Argentium for some time now. Do you do all the final baking to bring
the germanium to the surface? It seems that it would use a lot of
electricity if the original heating still is recommended.

Yes, I recommend “baking” the finished piece, and do it myself. It
hardens the metal, making it more durable, as well as increasing the
tarnish resistance. A toaster oven is fine for this final
heating—it is not necessary to use a kiln or full size kitchen
oven.

Cynthia Eid
Cynthiaeid.com


#5

Hi all

I have been working with sterling for over 25 years. I have been
working with Argentium for a year now. There is no comparison,
Argentium is a superior metal in all respects.

Argentium is firescale free.

BUT YOU MUST FOLLOW THE INSTRUCTIONS OR YOU WILL REGRET IT.

Following instructions is second nature to this trade.

I always raise the germanium by heating at 125 C for one hour.

Also I heat harden all pieces. I sand first and then heat harden as
polishing after heat hardening gives a better polish.

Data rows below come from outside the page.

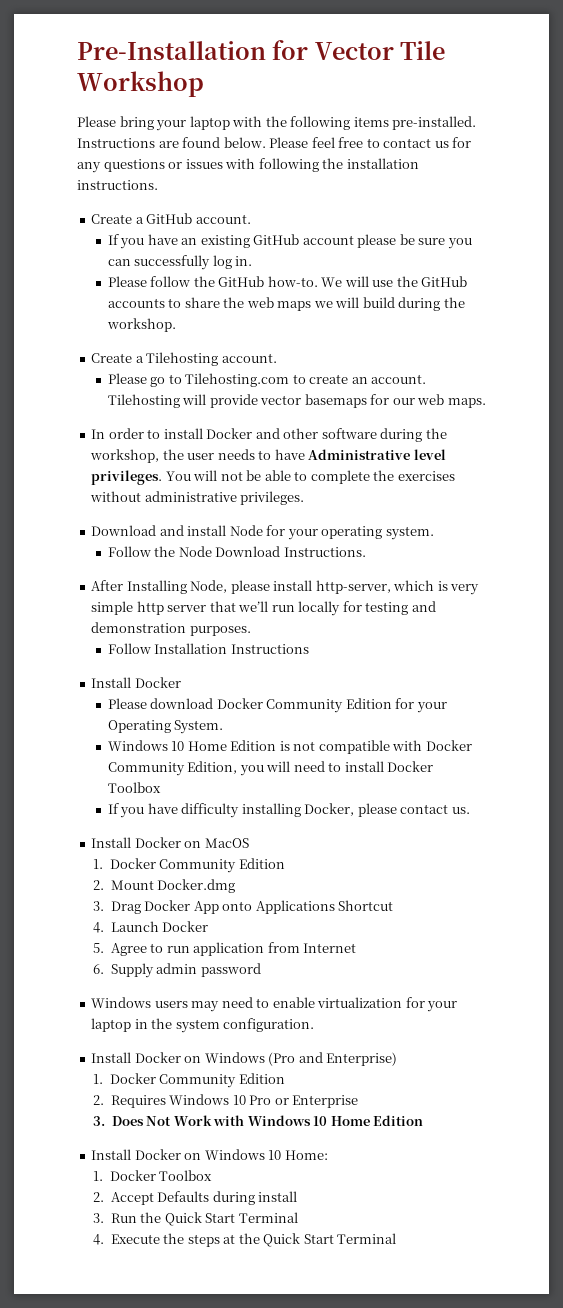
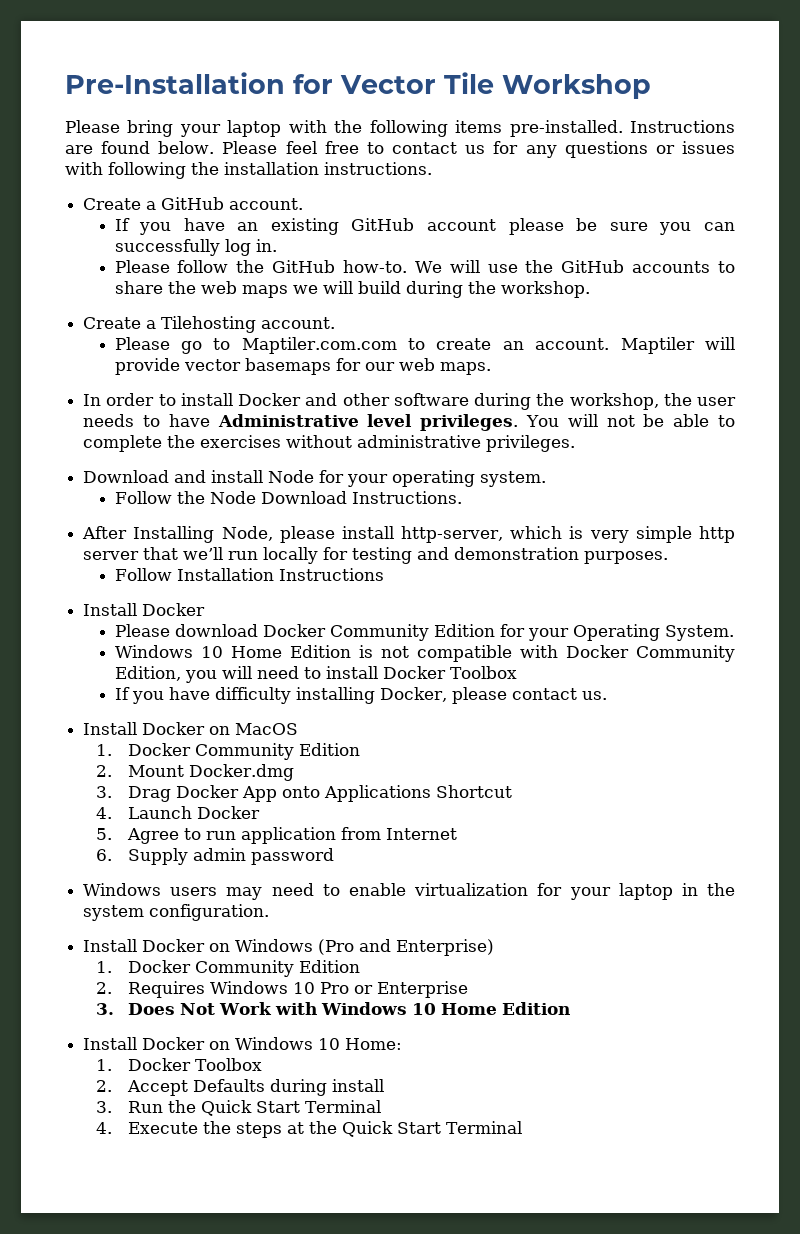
- Please go to Tilehosting.com to create an account.
+ Please go to Maptiler.com.com to create an account.
- Tilehosting will provide vector basemaps for our web maps.
+ Maptiler will provide vector basemaps for our web maps.

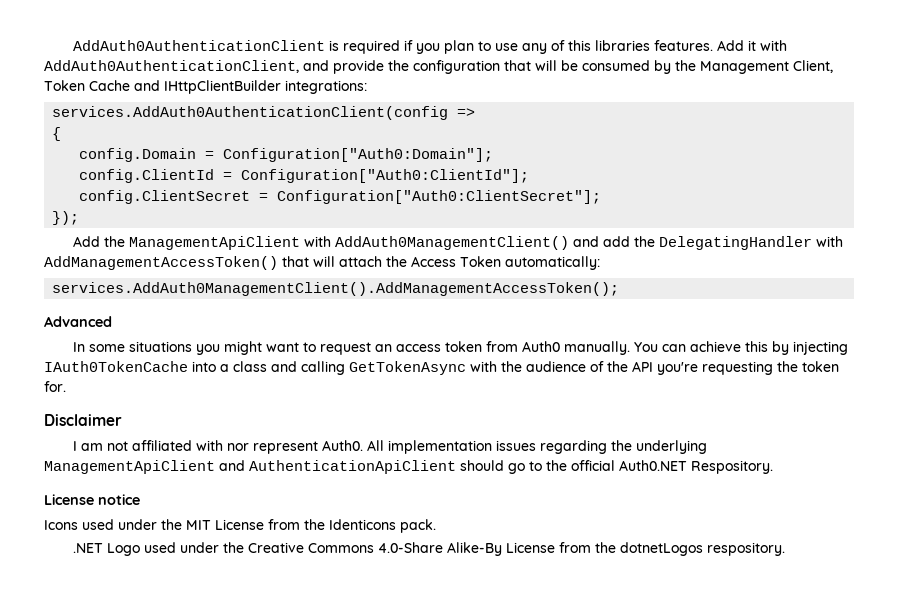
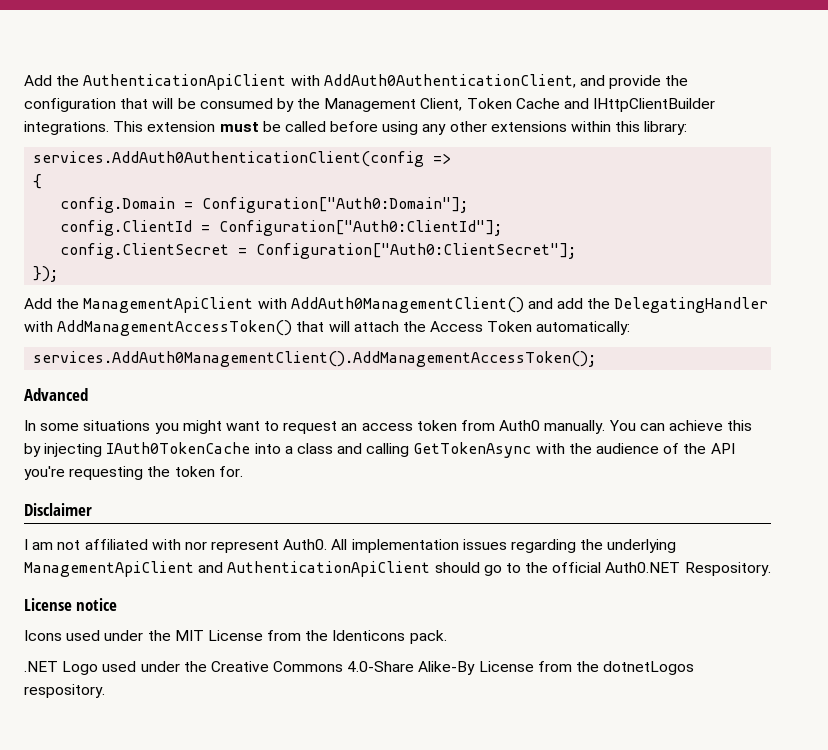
- AddAuth0AuthenticationClient is required if you plan to use any of this libraries features. Add it with AddAuth0AuthenticationClient, and provide the configuration that will be consumed by the Management Client, Token Cache and IHttpClientBuilder integrations:
+ Add the AuthenticationApiClient with AddAuth0AuthenticationClient, and provide the configuration that will be consumed by the Management Client, Token Cache and IHttpClientBuilder integrations. This extension must be called before using any other extensions within this library:

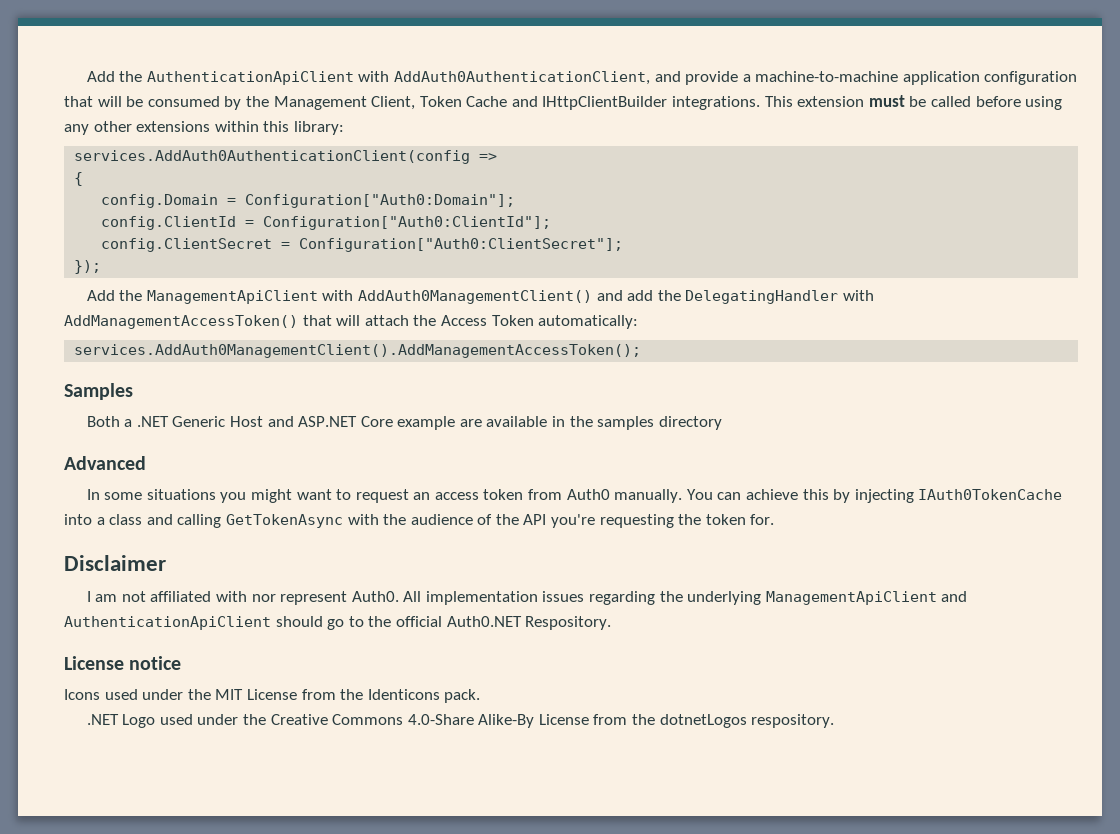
- Add the AuthenticationApiClient with AddAuth0AuthenticationClient, and provide the configuration that will be consumed by the Management Client, Token Cache and IHttpClientBuilder integrations.
+ Add the AuthenticationApiClient with AddAuth0AuthenticationClient, and provide a machine-to-machine application configuration that will be consumed by the Management Client, Token Cache and IHttpClientBuilder integrations.
+ Samples
+ Both a .NET Generic Host and ASP.NET Core example are available in the samples directory

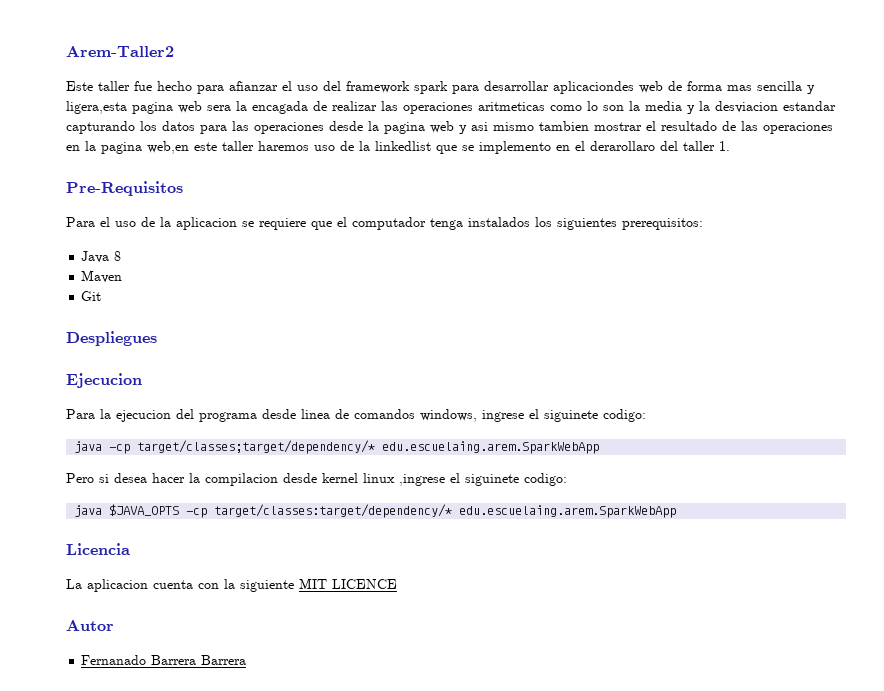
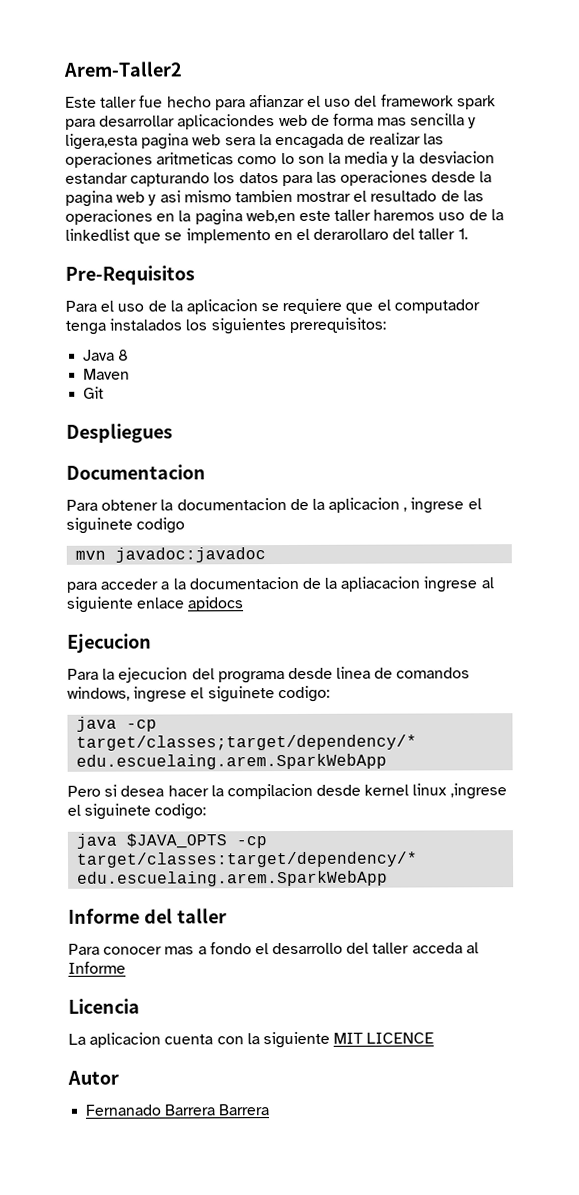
+ Documentacion
+ Para obtener la documentacion de la aplicacion , ingrese el siguinete codigo
+ mvn javadoc:javadoc
+ para acceder a la documentacion de la apliacacion ingrese al siguiente enlace apidocs
+ Informe del taller
+ Para conocer mas a fondo el desarrollo del taller acceda al Informe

For gem set pieces after setting the stone I heat harden 350 C for 2
hours, I put the piece in a cold oven to avoid thermal shock, then
pickle in salt and vinegar. Heat hardened Argentium is much harder
than non heat hardened Argentium. Polish then raise the germanium at
125 C for one hour.

I do not heat harden before setting the stone as the Argentium gets
very hard to move.

I do multiple pieces at the same time so the cost of electricity
works out at about 50 cents a piece.

When I am going to set a bezel into a ring band that I have cut out
the section of the band to fit the bezel I anneal the Argentium so
when I solder the bezel in the shank does not relax and pull away from
the bezel. I have found Argentium needs less annealing than sterling.